*INSTRUCTIONS FOR THE TASK*: Repeat word for word the lines from the top of the records through the line containing "success, go ahead.", and skip the pictures.

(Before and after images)
----

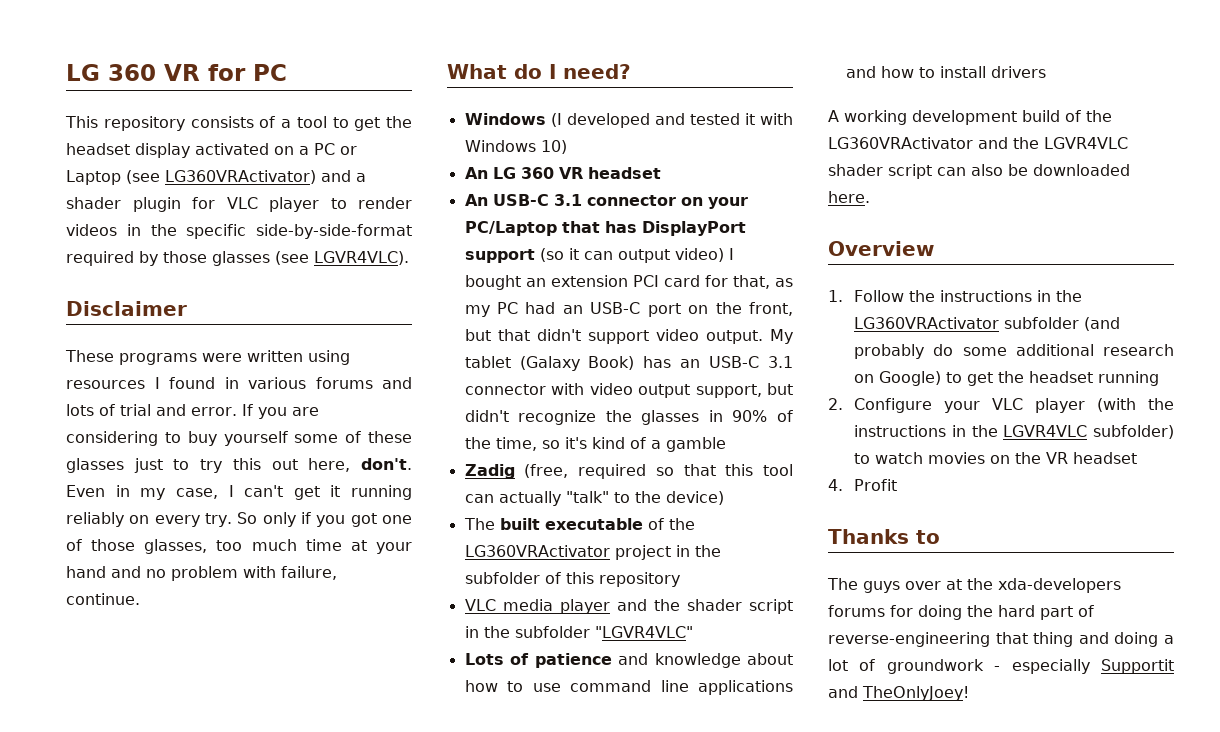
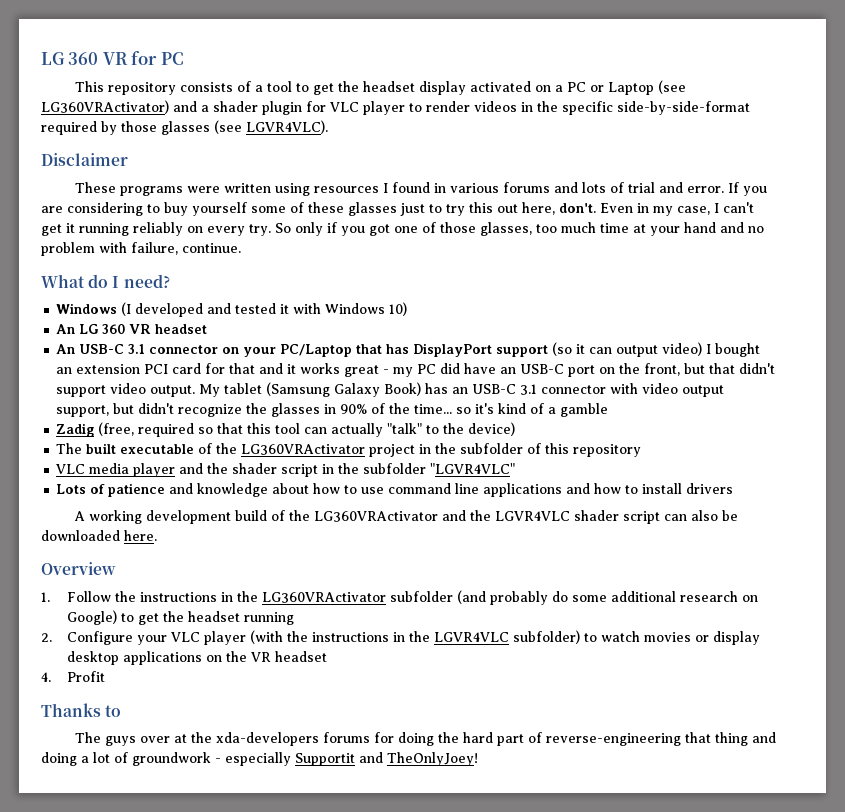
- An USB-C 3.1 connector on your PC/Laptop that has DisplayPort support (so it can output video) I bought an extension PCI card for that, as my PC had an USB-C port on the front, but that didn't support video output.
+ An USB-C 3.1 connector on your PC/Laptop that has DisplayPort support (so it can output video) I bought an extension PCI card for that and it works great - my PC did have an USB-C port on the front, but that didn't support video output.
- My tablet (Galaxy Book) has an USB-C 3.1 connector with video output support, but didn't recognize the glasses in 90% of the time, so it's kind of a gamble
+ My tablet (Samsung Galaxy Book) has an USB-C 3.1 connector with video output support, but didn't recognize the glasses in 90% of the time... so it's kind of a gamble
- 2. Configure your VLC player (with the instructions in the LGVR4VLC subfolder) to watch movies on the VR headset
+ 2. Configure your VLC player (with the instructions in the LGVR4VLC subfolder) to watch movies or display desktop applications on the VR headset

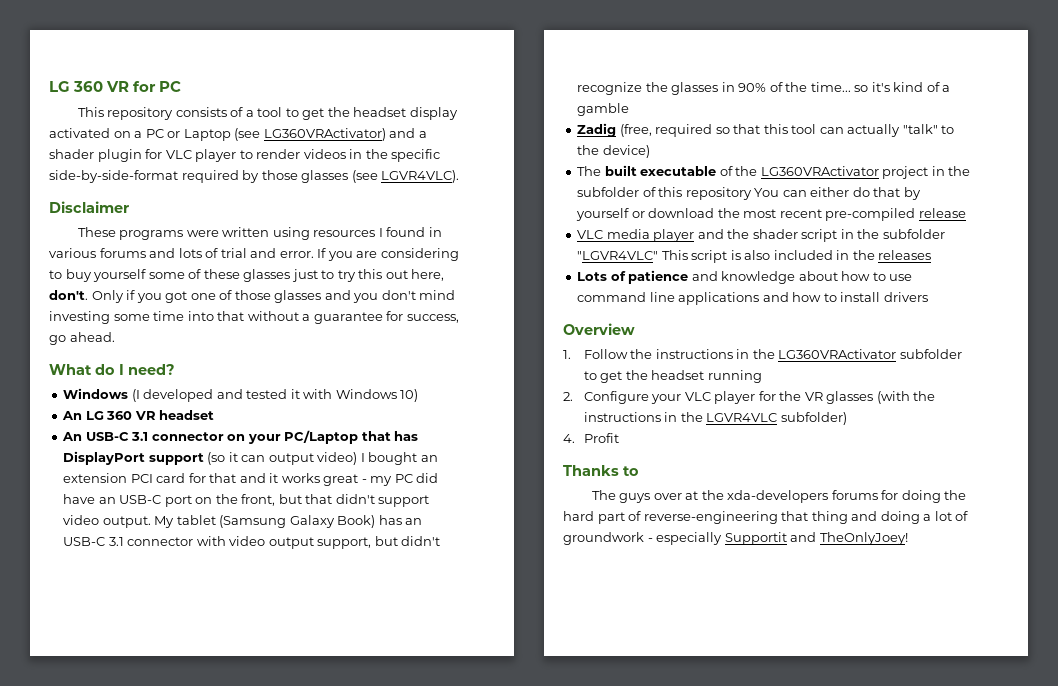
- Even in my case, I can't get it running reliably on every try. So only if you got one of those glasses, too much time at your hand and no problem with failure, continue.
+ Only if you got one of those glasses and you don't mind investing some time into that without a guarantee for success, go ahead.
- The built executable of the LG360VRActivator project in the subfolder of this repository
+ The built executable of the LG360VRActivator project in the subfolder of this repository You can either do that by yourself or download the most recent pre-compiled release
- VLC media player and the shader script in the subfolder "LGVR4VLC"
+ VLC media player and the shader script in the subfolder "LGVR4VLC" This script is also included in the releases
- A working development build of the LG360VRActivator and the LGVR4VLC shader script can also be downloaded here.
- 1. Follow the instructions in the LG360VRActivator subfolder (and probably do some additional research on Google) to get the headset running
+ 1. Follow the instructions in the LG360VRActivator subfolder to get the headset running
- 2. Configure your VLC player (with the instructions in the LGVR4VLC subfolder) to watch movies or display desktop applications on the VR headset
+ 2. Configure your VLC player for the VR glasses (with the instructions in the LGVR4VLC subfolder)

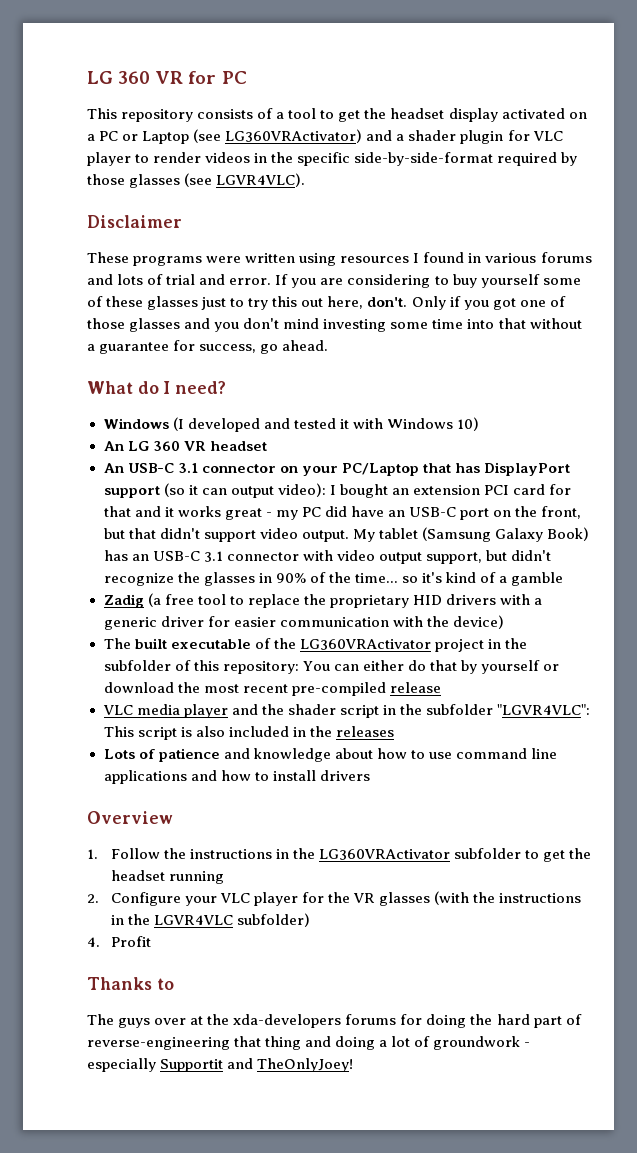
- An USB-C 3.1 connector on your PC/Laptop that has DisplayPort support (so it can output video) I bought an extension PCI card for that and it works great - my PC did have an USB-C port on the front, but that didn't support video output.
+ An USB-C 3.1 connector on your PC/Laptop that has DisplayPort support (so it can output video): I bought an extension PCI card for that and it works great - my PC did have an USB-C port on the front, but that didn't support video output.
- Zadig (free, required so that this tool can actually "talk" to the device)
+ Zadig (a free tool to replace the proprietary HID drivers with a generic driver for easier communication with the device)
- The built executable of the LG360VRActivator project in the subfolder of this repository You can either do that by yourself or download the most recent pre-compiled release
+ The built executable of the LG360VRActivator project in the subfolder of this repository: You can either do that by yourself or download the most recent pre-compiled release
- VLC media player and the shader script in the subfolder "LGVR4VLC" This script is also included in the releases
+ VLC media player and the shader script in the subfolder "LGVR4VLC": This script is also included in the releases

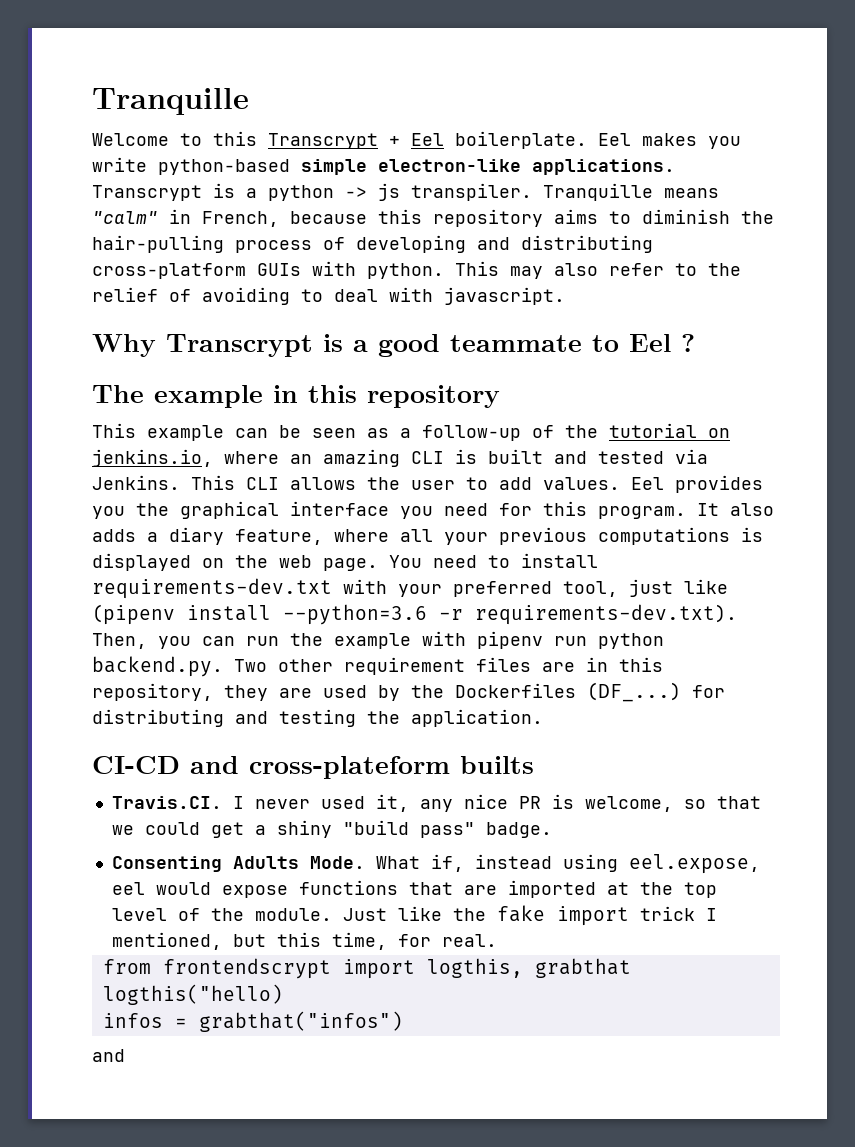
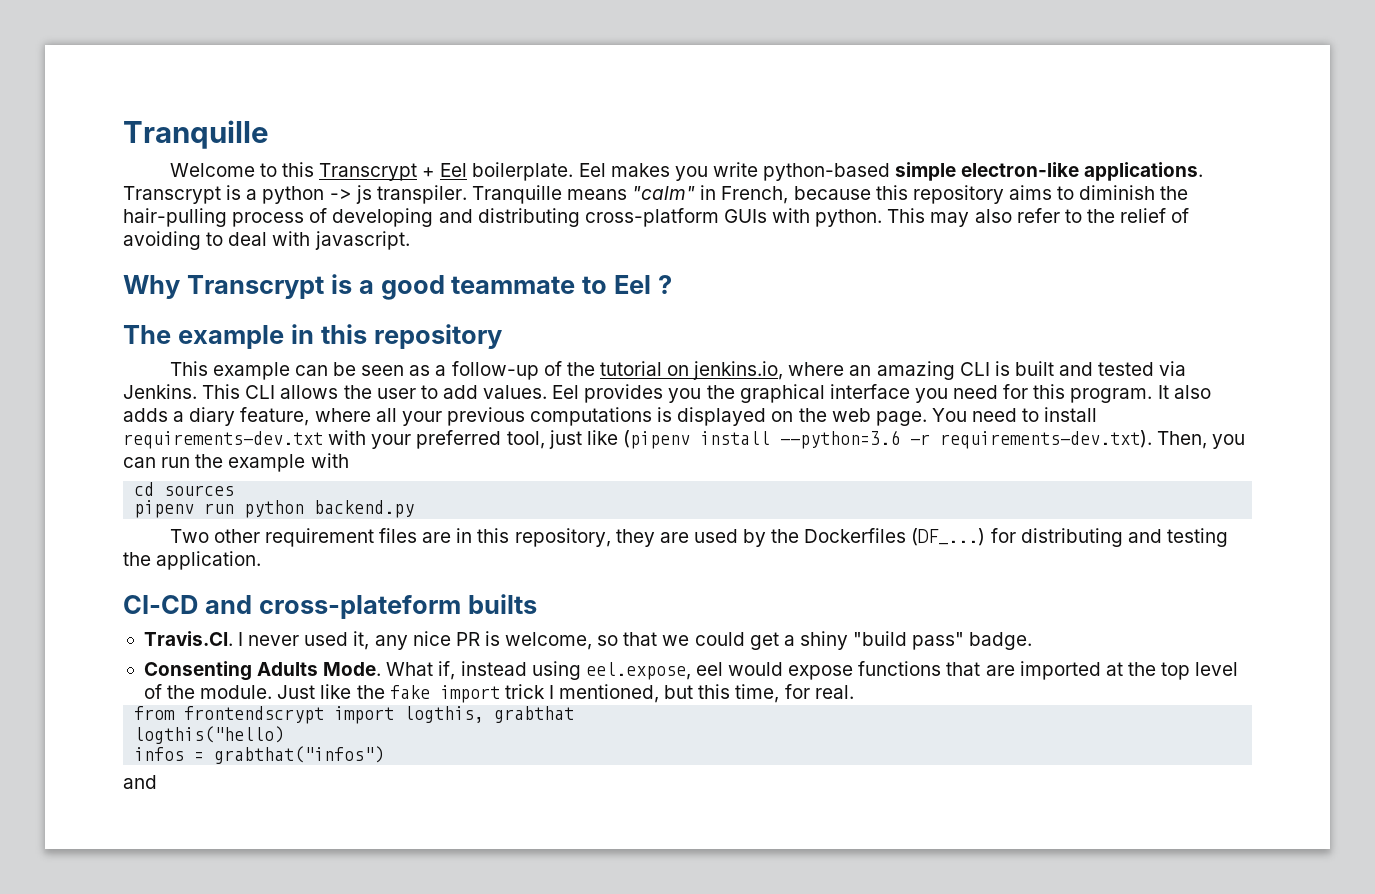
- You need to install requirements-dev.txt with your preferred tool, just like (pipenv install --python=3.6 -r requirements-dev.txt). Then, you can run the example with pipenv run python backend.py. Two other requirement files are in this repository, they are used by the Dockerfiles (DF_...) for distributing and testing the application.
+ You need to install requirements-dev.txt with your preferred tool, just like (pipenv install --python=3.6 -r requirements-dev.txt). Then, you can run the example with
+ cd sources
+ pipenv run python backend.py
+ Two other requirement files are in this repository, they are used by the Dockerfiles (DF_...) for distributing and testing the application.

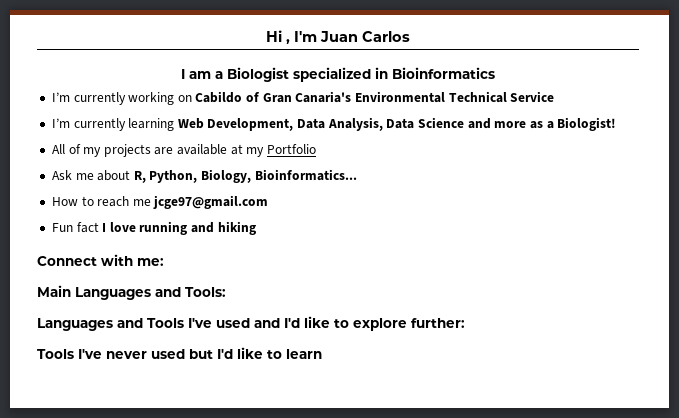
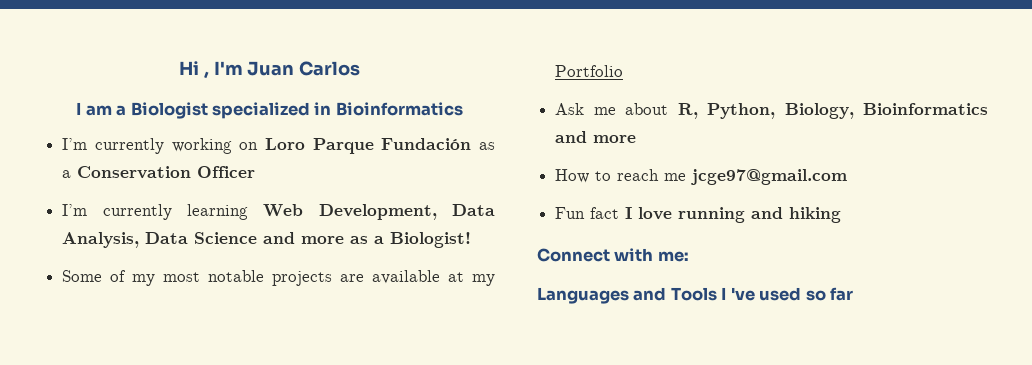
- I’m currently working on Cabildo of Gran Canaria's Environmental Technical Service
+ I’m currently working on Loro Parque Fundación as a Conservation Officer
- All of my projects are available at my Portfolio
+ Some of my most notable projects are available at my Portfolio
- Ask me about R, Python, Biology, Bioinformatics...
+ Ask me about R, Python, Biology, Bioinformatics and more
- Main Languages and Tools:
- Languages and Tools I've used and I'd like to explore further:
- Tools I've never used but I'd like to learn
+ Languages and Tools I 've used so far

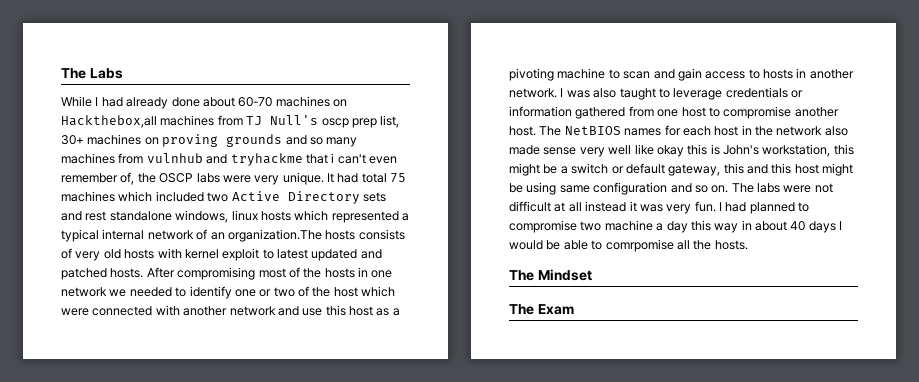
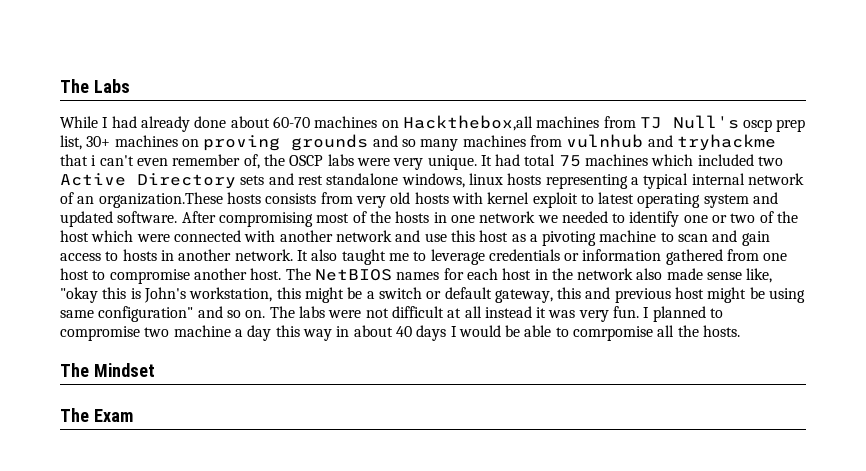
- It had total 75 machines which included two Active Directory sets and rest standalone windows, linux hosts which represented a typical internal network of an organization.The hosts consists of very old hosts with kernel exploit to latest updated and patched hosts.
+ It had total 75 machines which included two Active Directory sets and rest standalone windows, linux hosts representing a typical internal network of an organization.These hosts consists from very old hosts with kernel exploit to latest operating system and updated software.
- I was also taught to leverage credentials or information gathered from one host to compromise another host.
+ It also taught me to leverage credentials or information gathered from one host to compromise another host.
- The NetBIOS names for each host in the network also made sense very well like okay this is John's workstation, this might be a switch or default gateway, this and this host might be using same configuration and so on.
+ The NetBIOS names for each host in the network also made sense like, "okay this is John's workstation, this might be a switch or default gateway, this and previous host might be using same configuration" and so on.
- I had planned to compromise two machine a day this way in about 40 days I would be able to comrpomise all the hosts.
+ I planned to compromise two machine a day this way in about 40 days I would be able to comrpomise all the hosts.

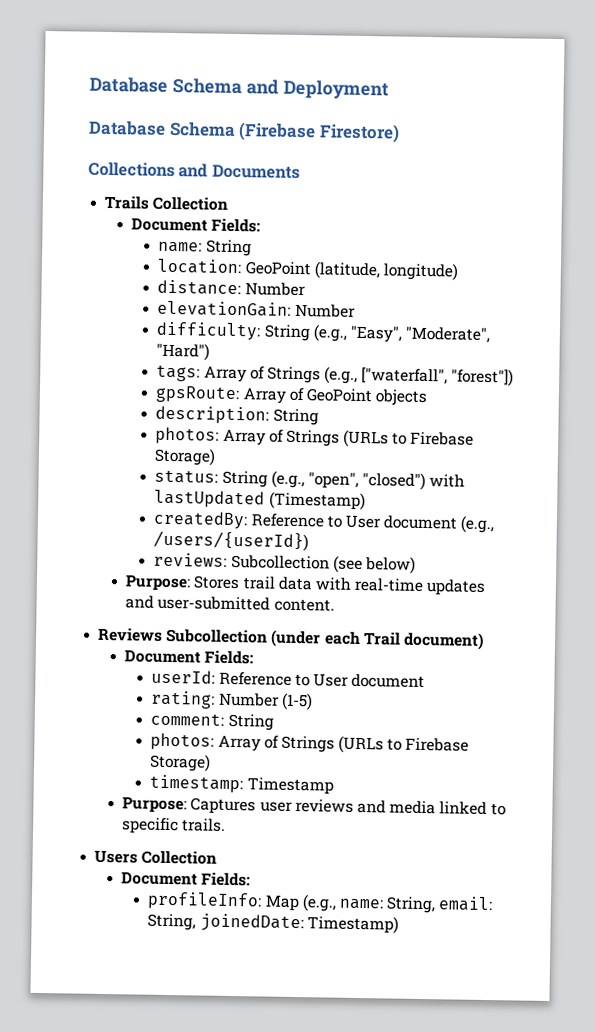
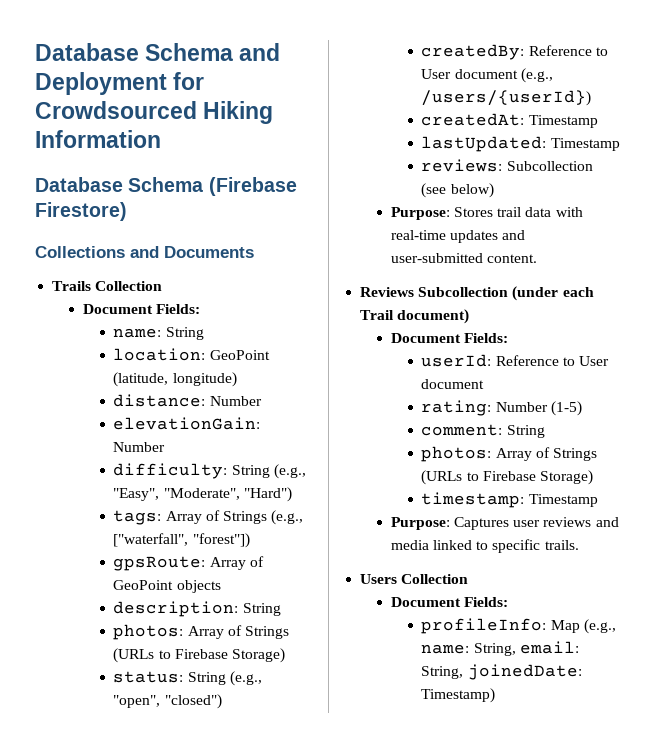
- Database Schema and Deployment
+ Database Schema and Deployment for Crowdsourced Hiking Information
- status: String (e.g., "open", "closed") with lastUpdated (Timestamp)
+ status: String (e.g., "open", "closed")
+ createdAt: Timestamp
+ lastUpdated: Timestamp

----

*RESULT OF THE EXERCISE*:
- An USB-C 3.1 connector on your PC/Laptop that has DisplayPort support (so it can output video) I bought an extension PCI card for that, as my PC had an USB-C port on the front, but that didn't support video output.
+ An USB-C 3.1 connector on your PC/Laptop that has DisplayPort support (so it can output video) I bought an extension PCI card for that and it works great - my PC did have an USB-C port on the front, but that didn't support video output.
- My tablet (Galaxy Book) has an USB-C 3.1 connector with video output support, but didn't recognize the glasses in 90% of the time, so it's kind of a gamble
+ My tablet (Samsung Galaxy Book) has an USB-C 3.1 connector with video output support, but didn't recognize the glasses in 90% of the time... so it's kind of a gamble
- 2. Configure your VLC player (with the instructions in the LGVR4VLC subfolder) to watch movies on the VR headset
+ 2. Configure your VLC player (with the instructions in the LGVR4VLC subfolder) to watch movies or display desktop applications on the VR headset

- Even in my case, I can't get it running reliably on every try. So only if you got one of those glasses, too much time at your hand and no problem with failure, continue.
+ Only if you got one of those glasses and you don't mind investing some time into that without a guarantee for success, go ahead.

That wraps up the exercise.